[Opening Given records section]

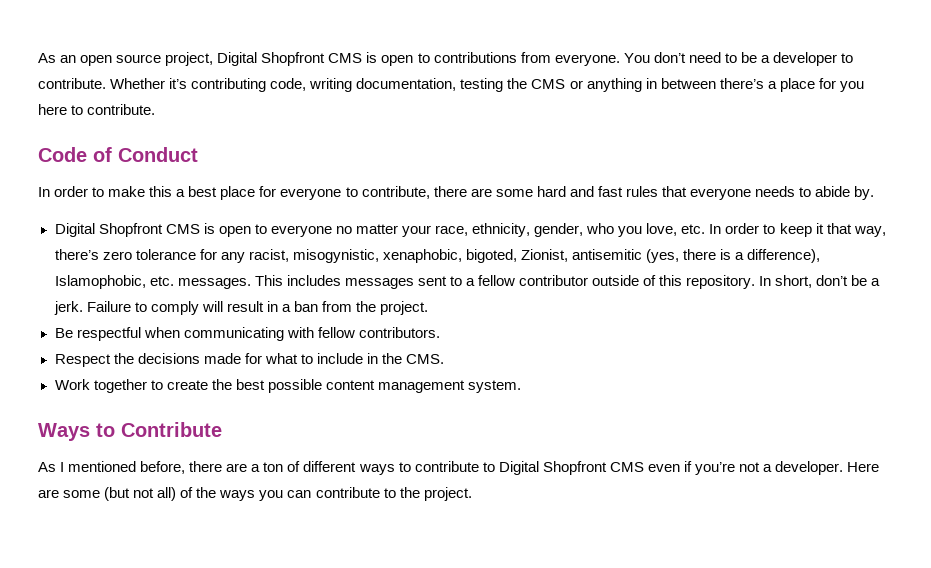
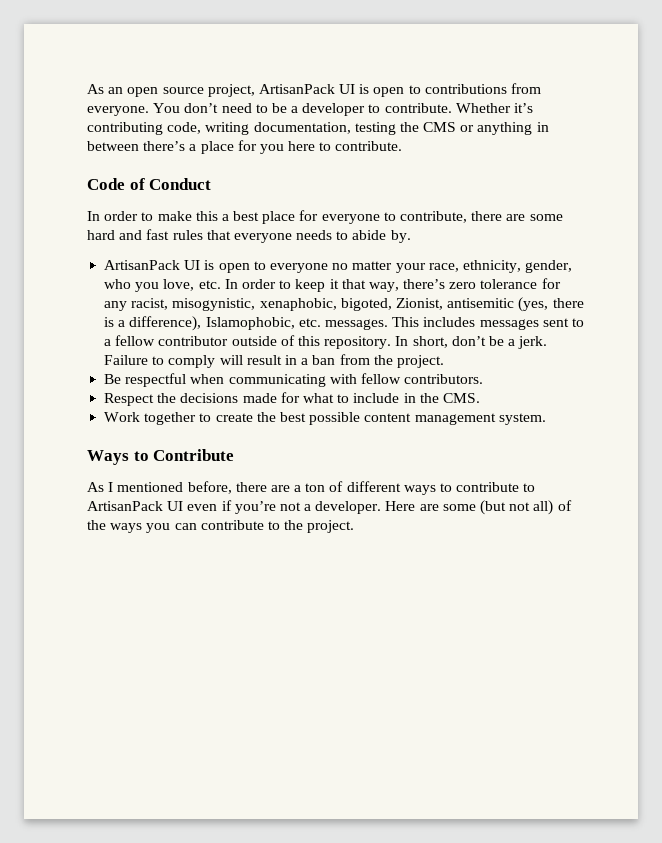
- As an open source project, Digital Shopfront CMS is open to contributions from everyone.
+ As an open source project, ArtisanPack UI is open to contributions from everyone.
- Digital Shopfront CMS is open to everyone no matter your race, ethnicity, gender, who you love, etc. In order to keep it that way, there’s zero tolerance for any racist, misogynistic, xenaphobic, bigoted, Zionist, antisemitic (yes, there is a difference), Islamophobic, etc. messages.
+ ArtisanPack UI is open to everyone no matter your race, ethnicity, gender, who you love, etc. In order to keep it that way, there’s zero tolerance for any racist, misogynistic, xenaphobic, bigoted, Zionist, antisemitic (yes, there is a difference), Islamophobic, etc. messages.
- As I mentioned before, there are a ton of different ways to contribute to Digital Shopfront CMS even if you’re not a developer.
+ As I mentioned before, there are a ton of different ways to contribute to ArtisanPack UI even if you’re not a developer.

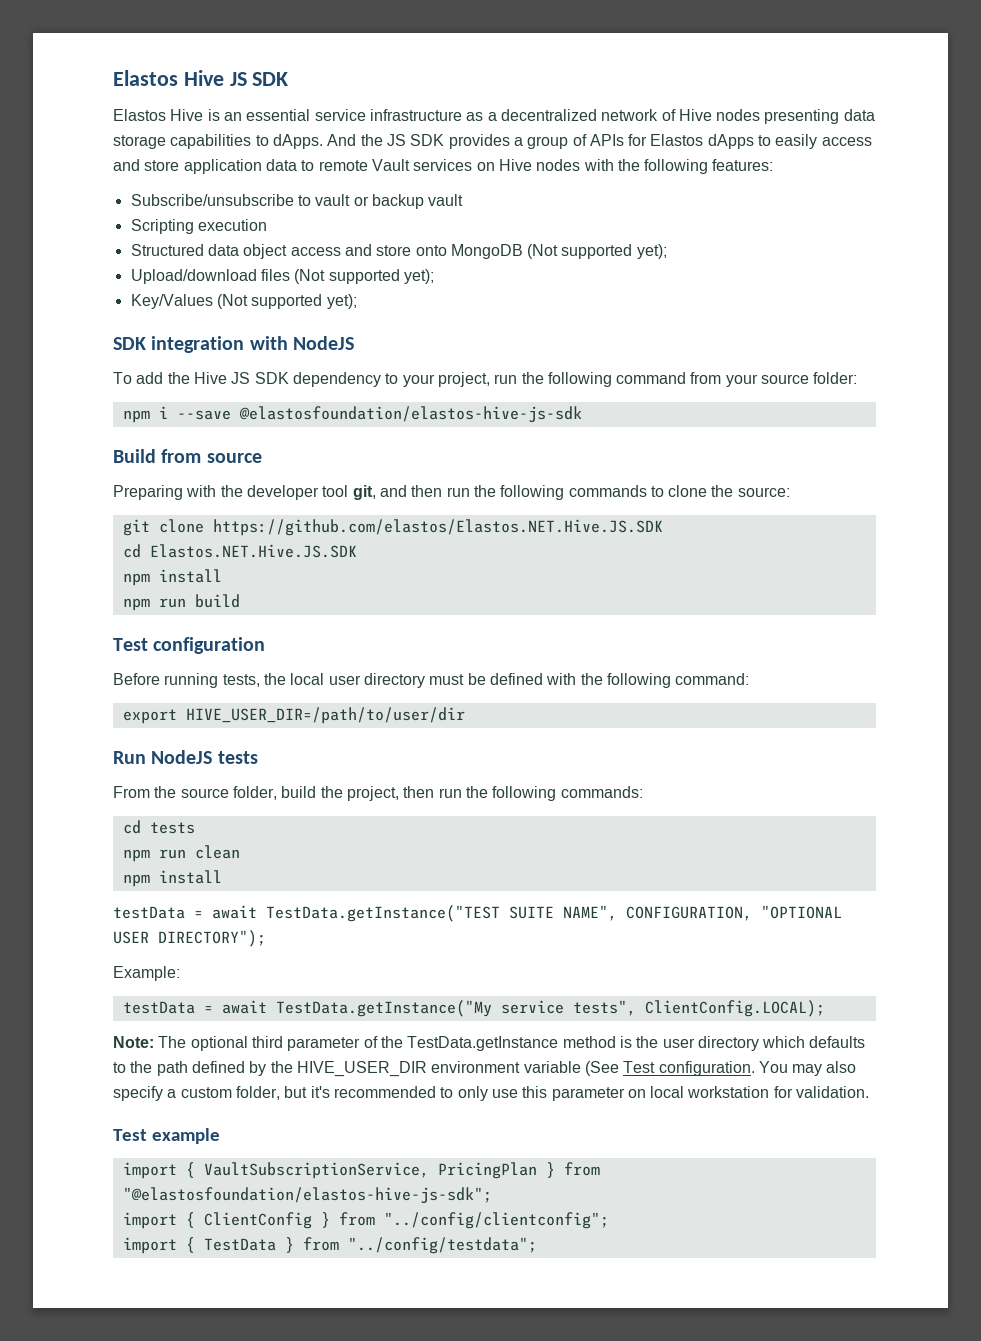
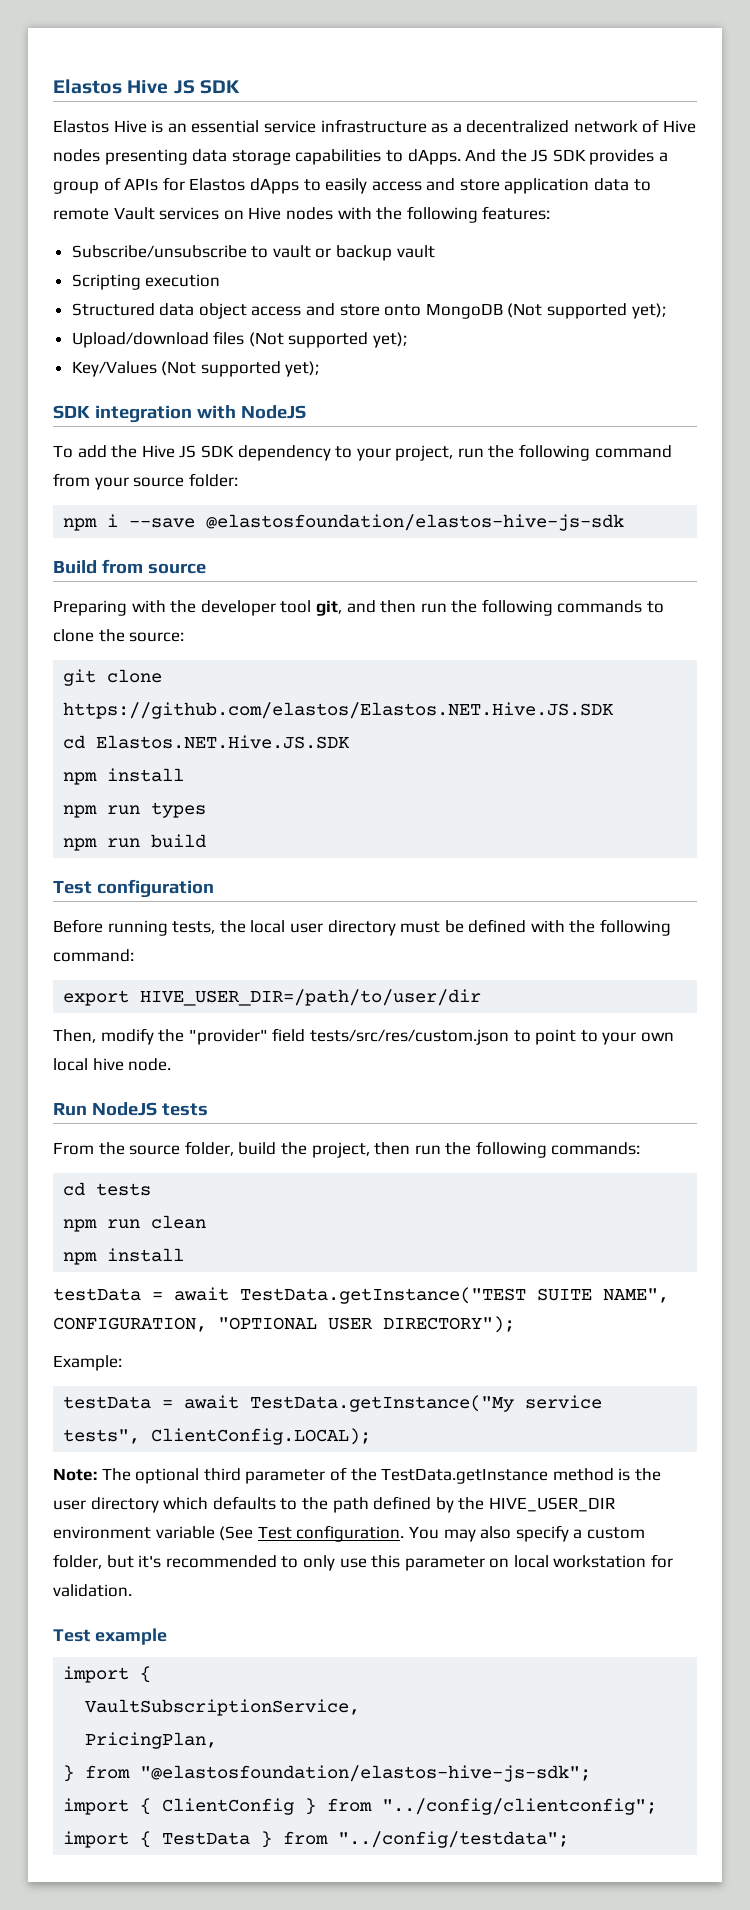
+ npm run types
+ Then, modify the "provider" field tests/src/res/custom.json to point to your own local hive node.
  Test example
- import { VaultSubscriptionService, PricingPlan } from "@elastosfoundation/elastos-hive-js-sdk";
+ import {
+ VaultSubscriptionService,
+ PricingPlan,
+ } from "@elastosfoundation/elastos-hive-js-sdk";

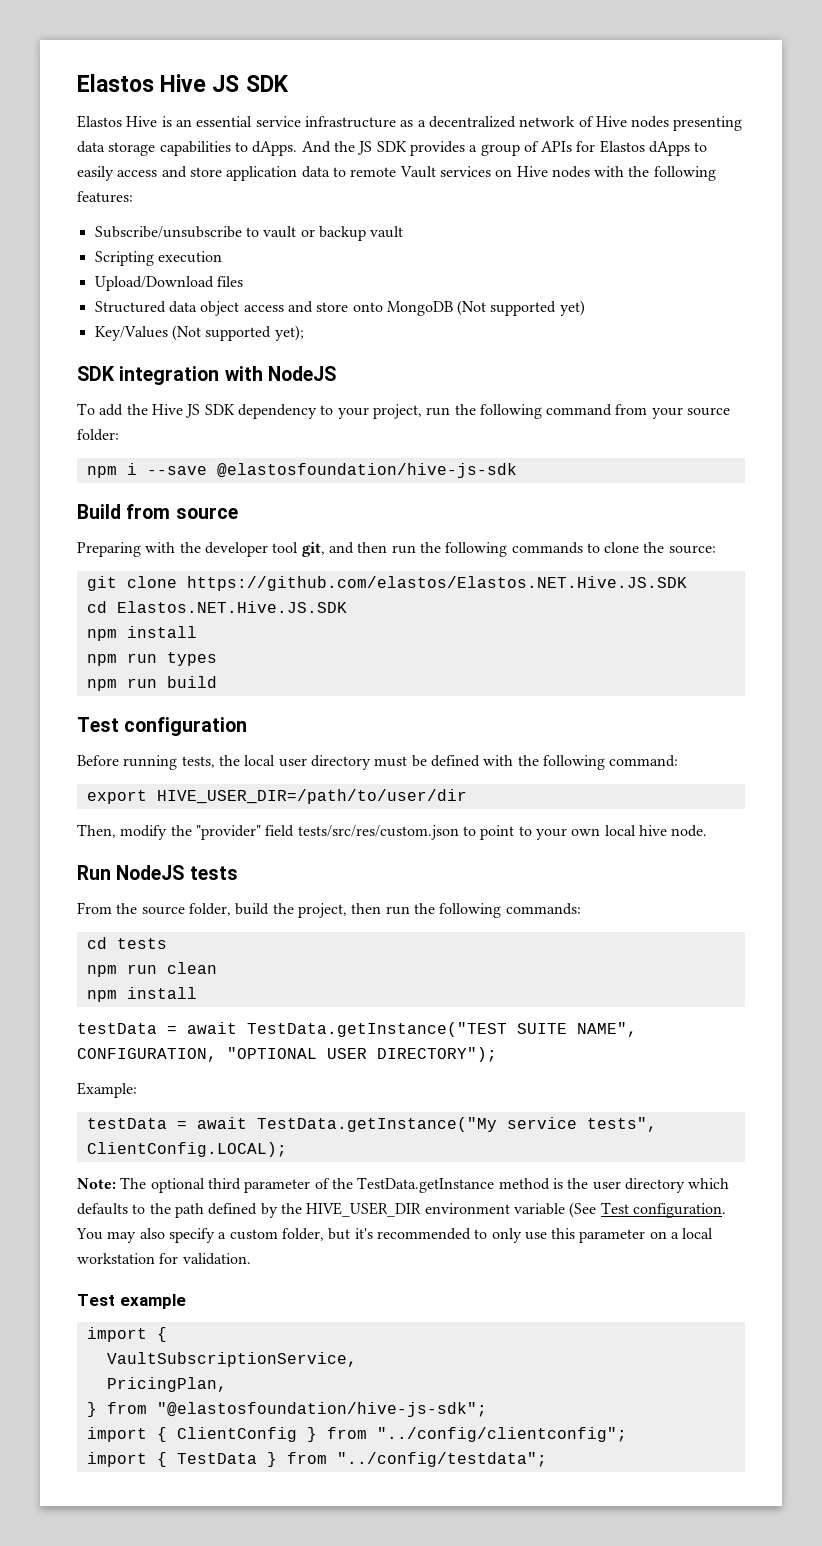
+ Upload/Download files
- Structured data object access and store onto MongoDB (Not supported yet);
- Upload/download files (Not supported yet);
+ Structured data object access and store onto MongoDB (Not supported yet)
- npm i --save @elastosfoundation/elastos-hive-js-sdk
+ npm i --save @elastosfoundation/hive-js-sdk
- You may also specify a custom folder, but it's recommended to only use this parameter on local workstation for validation.
+ You may also specify a custom folder, but it's recommended to only use this parameter on a local workstation for validation.
- } from "@elastosfoundation/elastos-hive-js-sdk";
+ } from "@elastosfoundation/hive-js-sdk";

[Closing Given records section]

- _What to do_: Give every entry again as it is, dropping its pictures.

- _Solution to this task_:
- As an open source project, Digital Shopfront CMS is open to contributions from everyone.
+ As an open source project, ArtisanPack UI is open to contributions from everyone.
- Digital Shopfront CMS is open to everyone no matter your race, ethnicity, gender, who you love, etc. In order to keep it that way, there’s zero tolerance for any racist, misogynistic, xenaphobic, bigoted, Zionist, antisemitic (yes, there is a difference), Islamophobic, etc. messages.
+ ArtisanPack UI is open to everyone no matter your race, ethnicity, gender, who you love, etc. In order to keep it that way, there’s zero tolerance for any racist, misogynistic, xenaphobic, bigoted, Zionist, antisemitic (yes, there is a difference), Islamophobic, etc. messages.
- As I mentioned before, there are a ton of different ways to contribute to Digital Shopfront CMS even if you’re not a developer.
+ As I mentioned before, there are a ton of different ways to contribute to ArtisanPack UI even if you’re not a developer.

+ npm run types
+ Then, modify the "provider" field tests/src/res/custom.json to point to your own local hive node.
  Test example
- import { VaultSubscriptionService, PricingPlan } from "@elastosfoundation/elastos-hive-js-sdk";
+ import {
+ VaultSubscriptionService,
+ PricingPlan,
+ } from "@elastosfoundation/elastos-hive-js-sdk";

+ Upload/Download files
- Structured data object access and store onto MongoDB (Not supported yet);
- Upload/download files (Not supported yet);
+ Structured data object access and store onto MongoDB (Not supported yet)
- npm i --save @elastosfoundation/elastos-hive-js-sdk
+ npm i --save @elastosfoundation/hive-js-sdk
- You may also specify a custom folder, but it's recommended to only use this parameter on local workstation for validation.
+ You may also specify a custom folder, but it's recommended to only use this parameter on a local workstation for validation.
- } from "@elastosfoundation/elastos-hive-js-sdk";
+ } from "@elastosfoundation/hive-js-sdk";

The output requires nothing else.